Despite an overall caries decline in children, still 50-60% of carious primary teeth of 6-year-olds remain untreated, in 3-year-olds 13%. There are an increasing number of poli-caries patients with insufficiently treated primary teeth. Therefore, early treatment is fundamental. The assessment and indication for the use of restorative materials can be summarized as follows: Glass ionomer cements (GIC) are associated with easy handling and high fluoride release. This makes them attractive especially for Class I cavities in uncooperative children. However, low flexural strength causes high fracture rates in Class II cavities. Further developments (viscous and resin-modified GIC) have improved handling characteristics, but conventional non-resin-modified GIC are still prone to fracture. Compomers exhibit a clear potential as an alternative to amalgam. Long-term results are good even in stress-bearing areas.
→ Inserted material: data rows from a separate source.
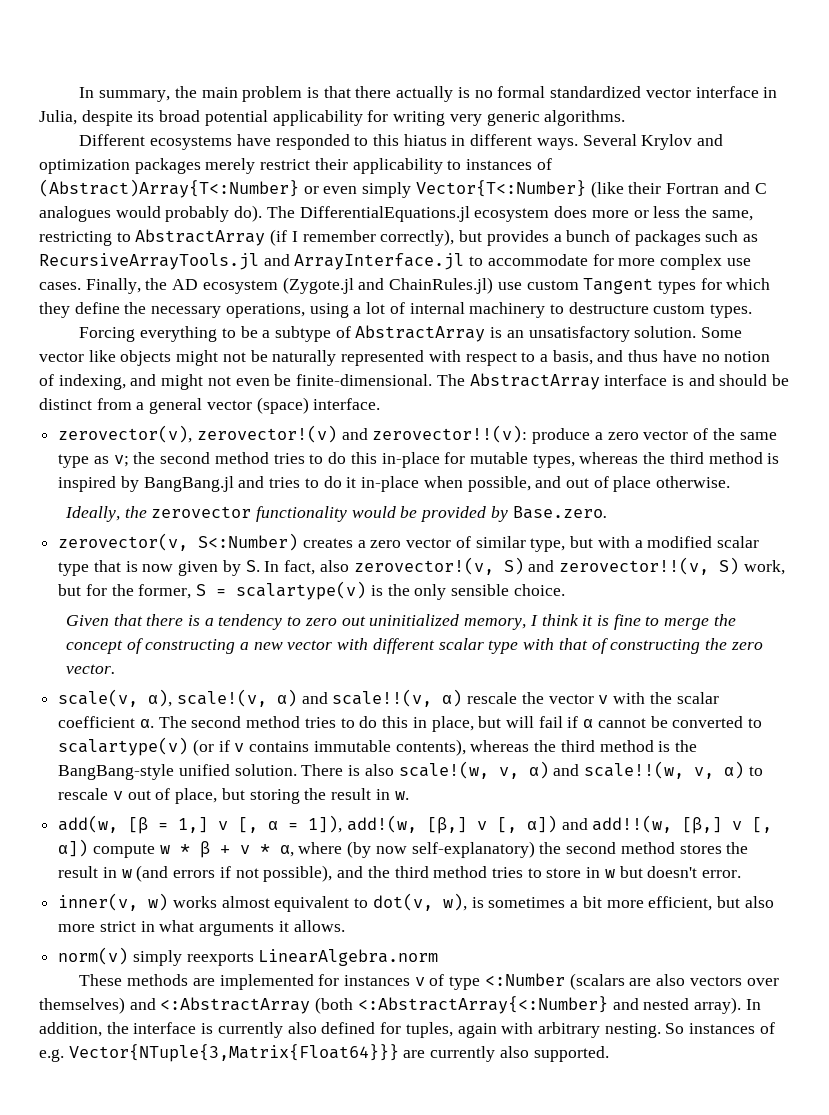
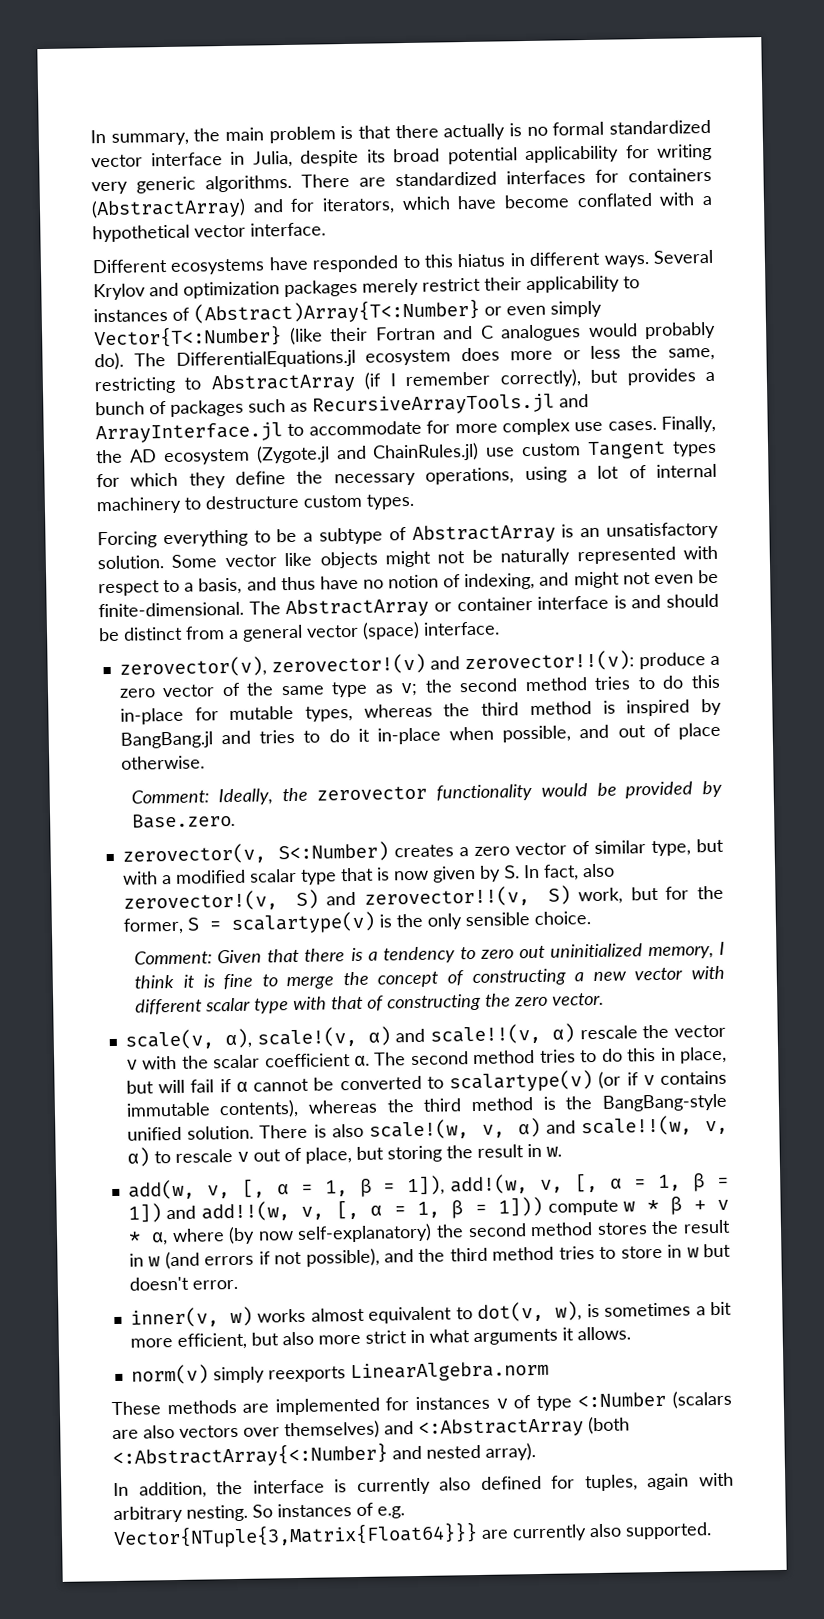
(626, 118) none -> [301,167,712,188] [91,192,713,220] [92,222,326,243] There are standardized interfaces for containers (AbstractArray) and for iterators, which have become conflated with a hypothetical vector interface.
(600, 381) none -> [433,596,533,612] or container
(731, 482) none -> [131,789,210,804] Comment:
(565, 590) none -> [134,950,213,965] Comment:
[128,815,773,834] [58,839,89,857] [β = 1,] v [, α = 1]), add!(w, [β,] v [, α]) and add!!(w, [β,] v [, α]) -> [206,1172,730,1199] [127,1196,544,1223] v, [, α = 1, β = 1]), add!(w, v, [, α = 1, β = 1]) and add!!(w, v, [, α = 1, β = 1]))
(742, 1005) none -> (536, 1452) //

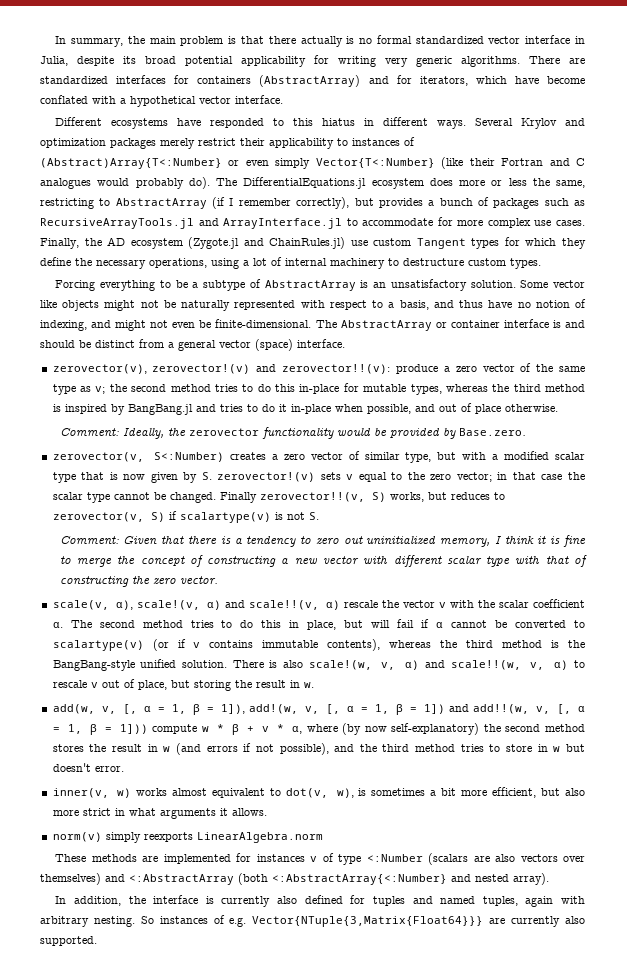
[522,863,615,881] [122,885,725,912] [122,911,591,935] In fact, also zerovector!(v, S) and zerovector!!(v, S) work, but for the former, S = scalartype(v) is the only sensible choice. -> [217,472,585,482] [52,492,505,503] [52,511,319,523] zerovector!(v) sets v equal to the zero vector; in that case the scalar type cannot be changed. Finally zerovector!!(v, S) works, but reduces to zerovector(v, S) if scalartype(v) is not S.
(576, 1482) none -> [372,896,476,906] tuples and named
The compliance of the child should at least last long enough for adhesive application. Resin composites are still the most time-consuming alternative. Under a correct application protocol, resin composites behave in a similar manner to compomers. Therefore, the effort has to be judged individually. Finally, especially in severely decayed teeth and after endodontic treatment, preformed metal crowns should be taken into account as a last and appropriate alternative to direct restorations. Based on the high clinical success rates, compomers with self-etch adhesives can be recommended for restorative therapy in anterior and posterior primary teeth.